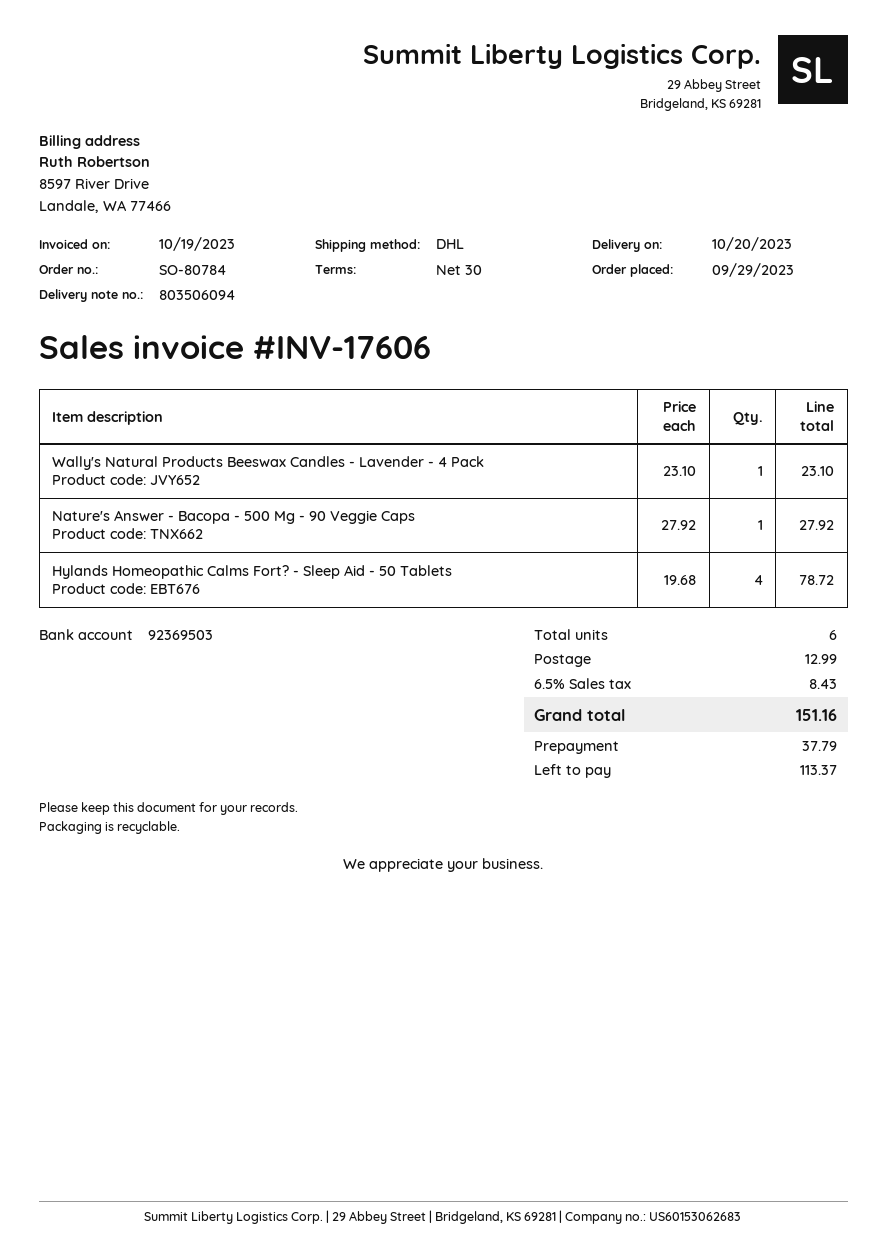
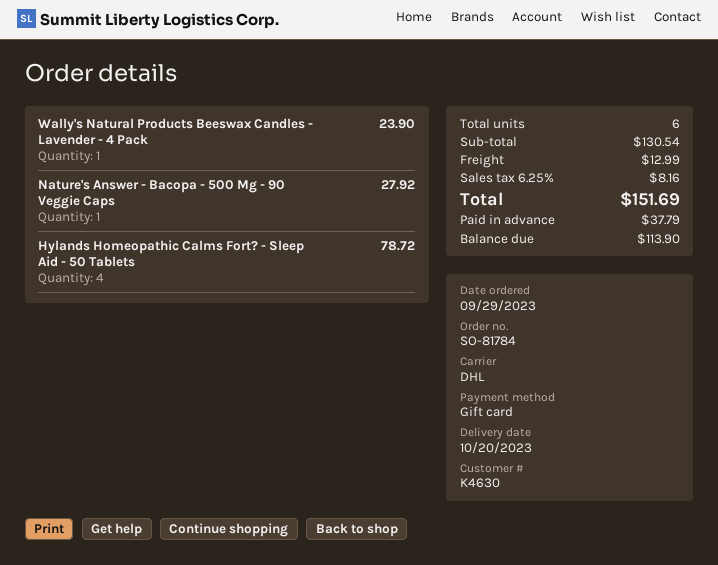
order number: SO-80784 -> SO-81784
Wally's Natural Products Beeswax Candles - Lavender - 4 Pack: 1 for 23.10 -> 1 for 23.90
tax: 6.5% = 8.43 -> 6.25% = 8.16
total: 151.16 -> 151.69
balance: 113.37 -> 113.90

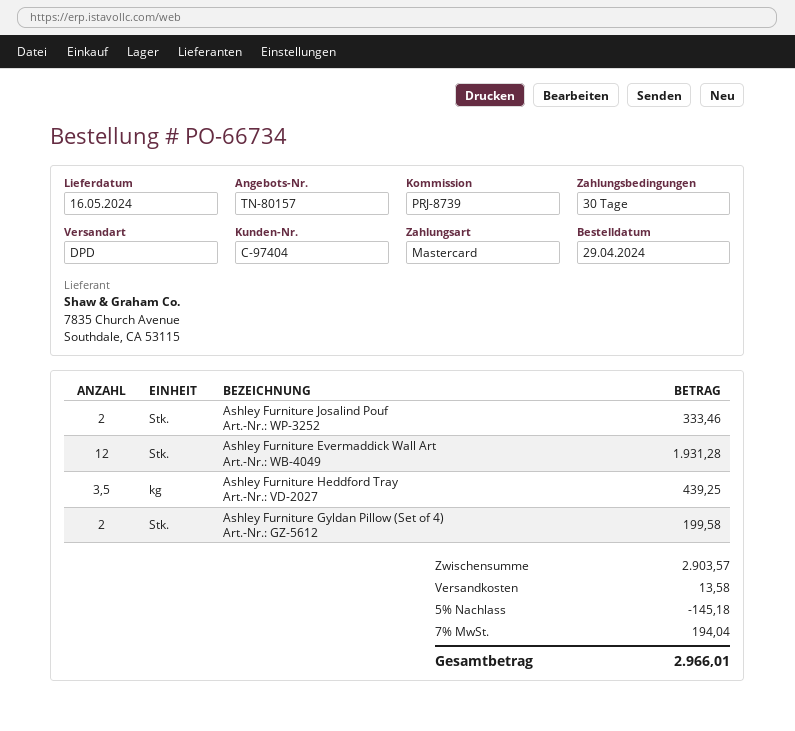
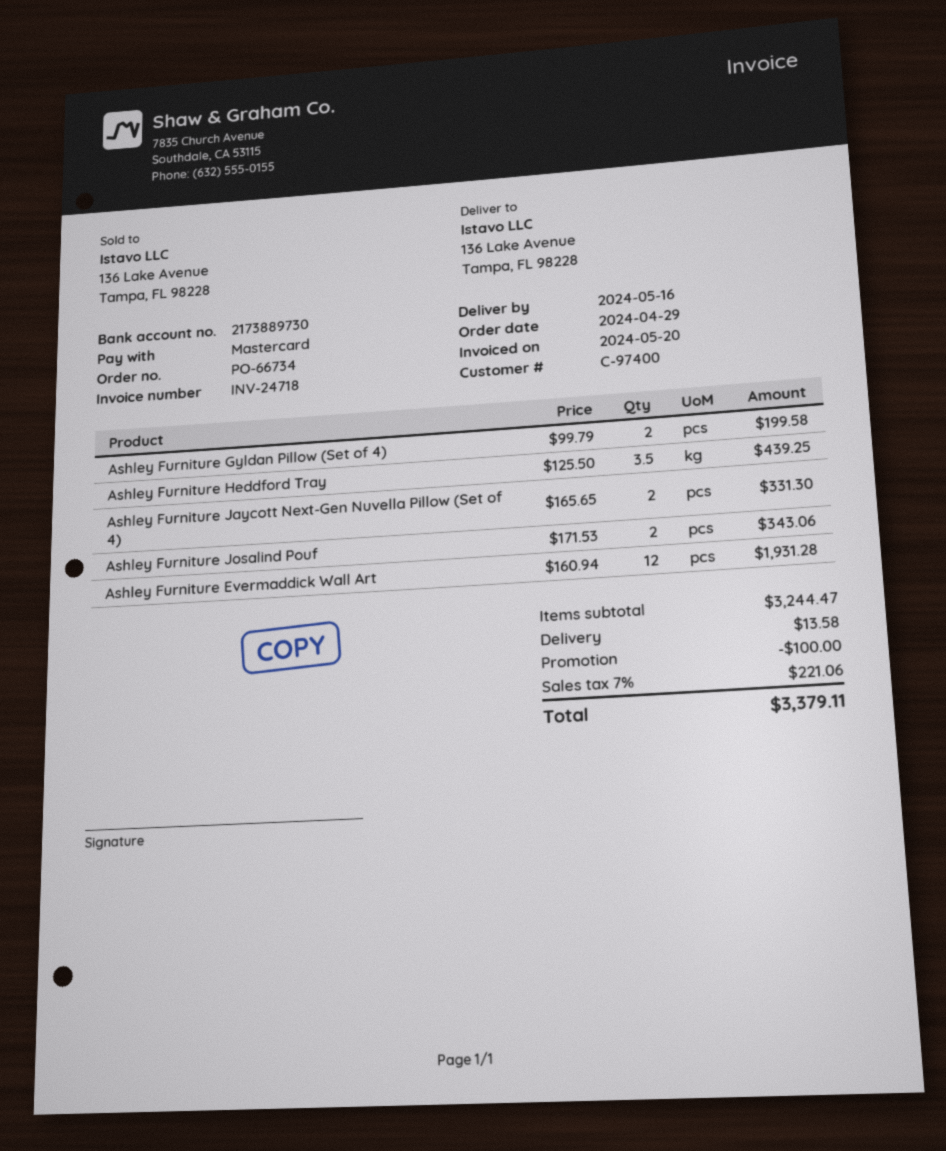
customer number: C-97404 -> C-97400
Ashley Furniture Josalind Pouf: 2 for 333.46 -> 2 for 343.06
Ashley Furniture Jaycott Next-Gen Nuvella Pillow (Set of 4): none -> 2 for 331.30
subtotal: 2903.57 -> 3244.47
discount: 145.18 -> 100.00
tax: 7% = 194.04 -> 7% = 221.06
total: 2966.01 -> 3379.11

> [PROMPT]: Every line from the one containing "Ashley Furniture Jaycott" to the end of the entries must be set down exactly, with none omitted and none added.

> [EXPECTED ANSWER]:
Ashley Furniture Jaycott Next-Gen Nuvella Pillow (Set of 4): none -> 2 for 331.30
subtotal: 2903.57 -> 3244.47
discount: 145.18 -> 100.00
tax: 7% = 194.04 -> 7% = 221.06
total: 2966.01 -> 3379.11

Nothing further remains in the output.